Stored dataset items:
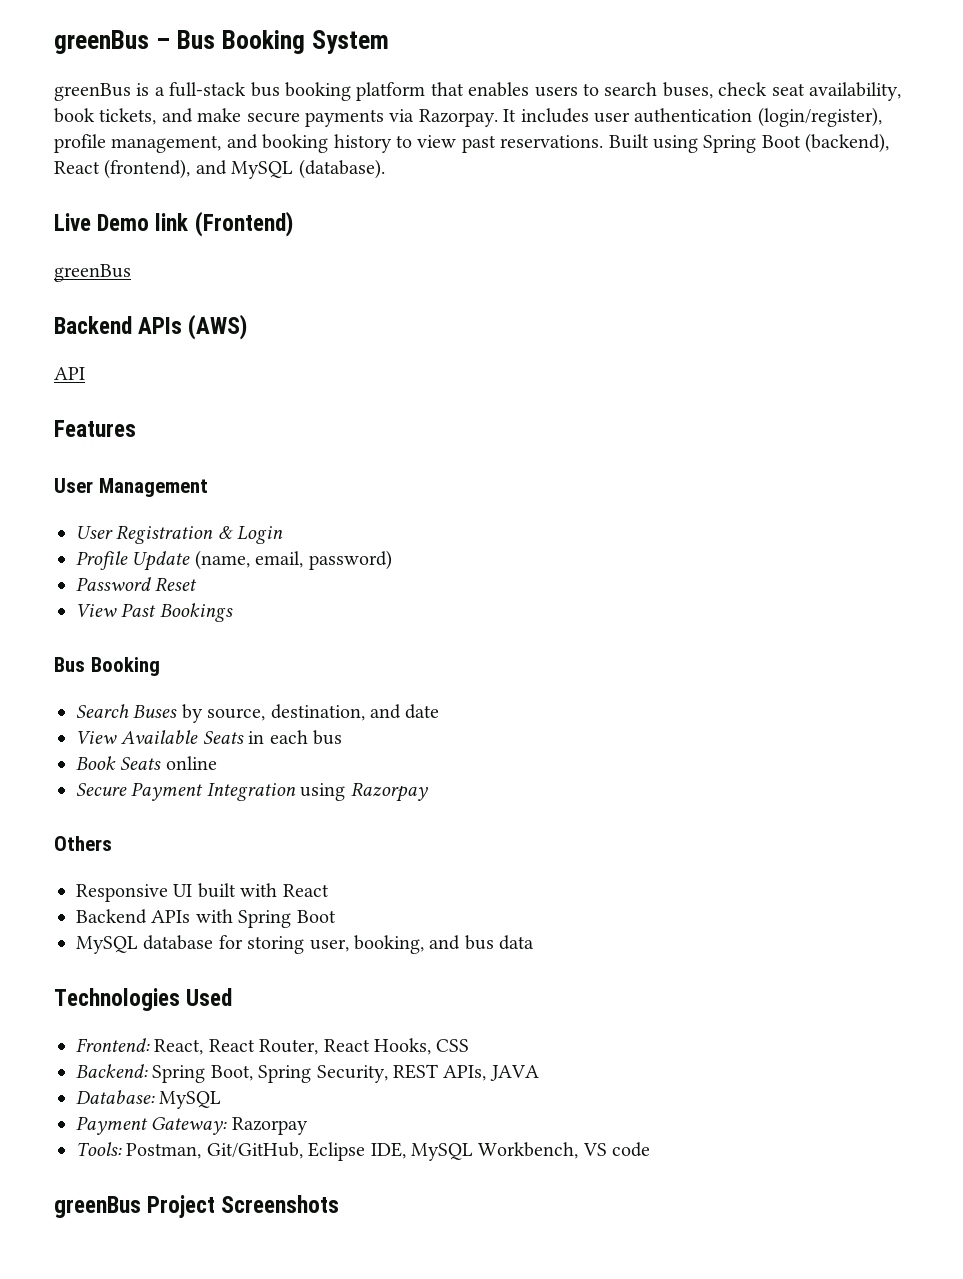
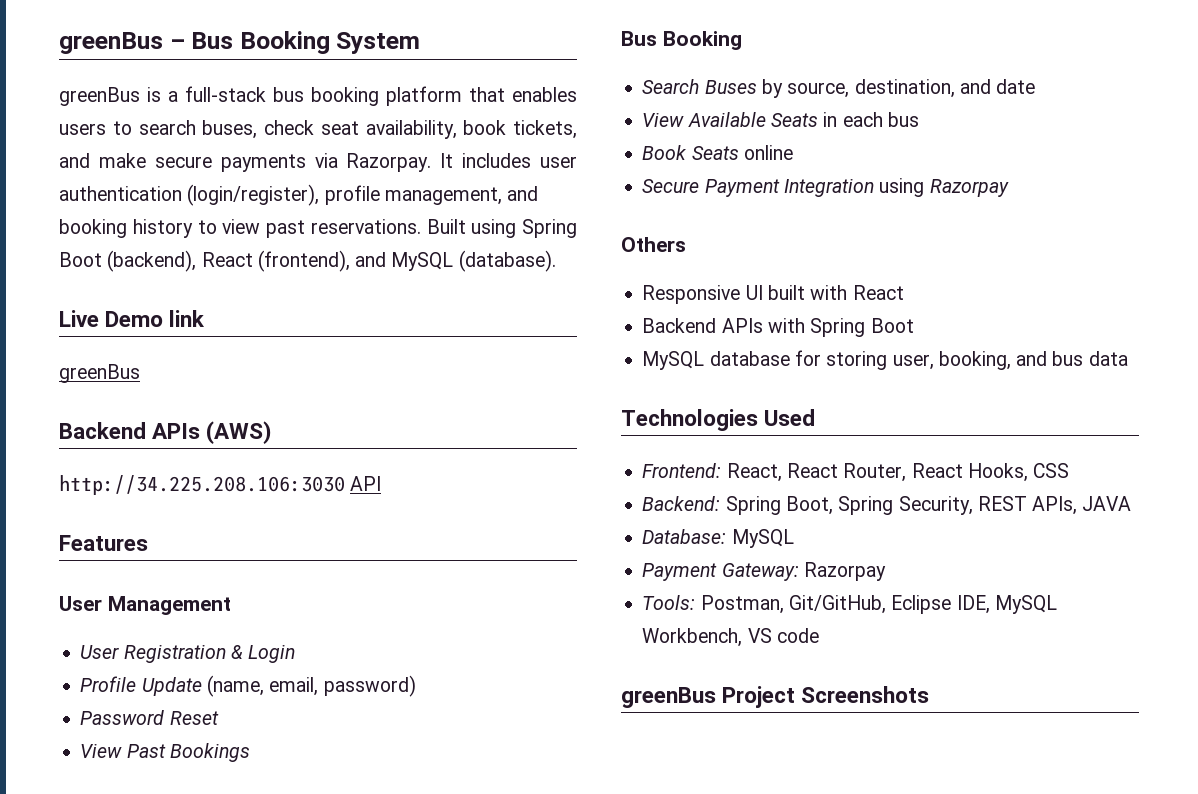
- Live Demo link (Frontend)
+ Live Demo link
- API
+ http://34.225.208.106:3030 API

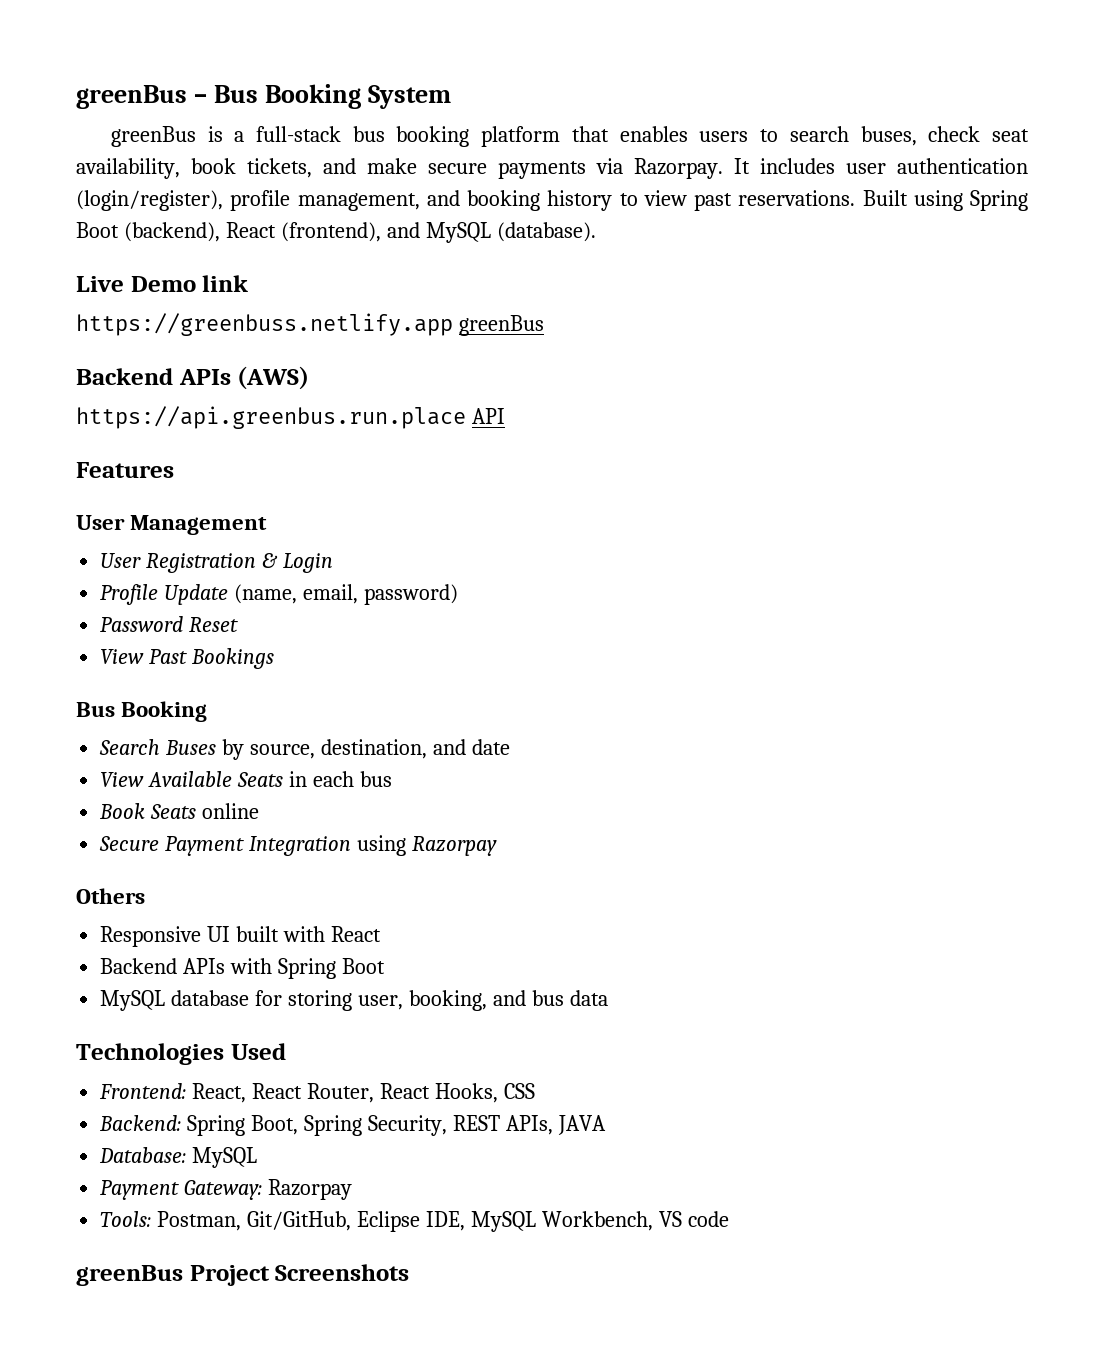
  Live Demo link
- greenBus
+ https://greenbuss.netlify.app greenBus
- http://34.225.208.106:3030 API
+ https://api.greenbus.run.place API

_Your goal:_
Leaving the pictures behind, return every line above exactly.

_Exercise solution:_
- Live Demo link (Frontend)
+ Live Demo link
- API
+ http://34.225.208.106:3030 API

  Live Demo link
- greenBus
+ https://greenbuss.netlify.app greenBus
- http://34.225.208.106:3030 API
+ https://api.greenbus.run.place API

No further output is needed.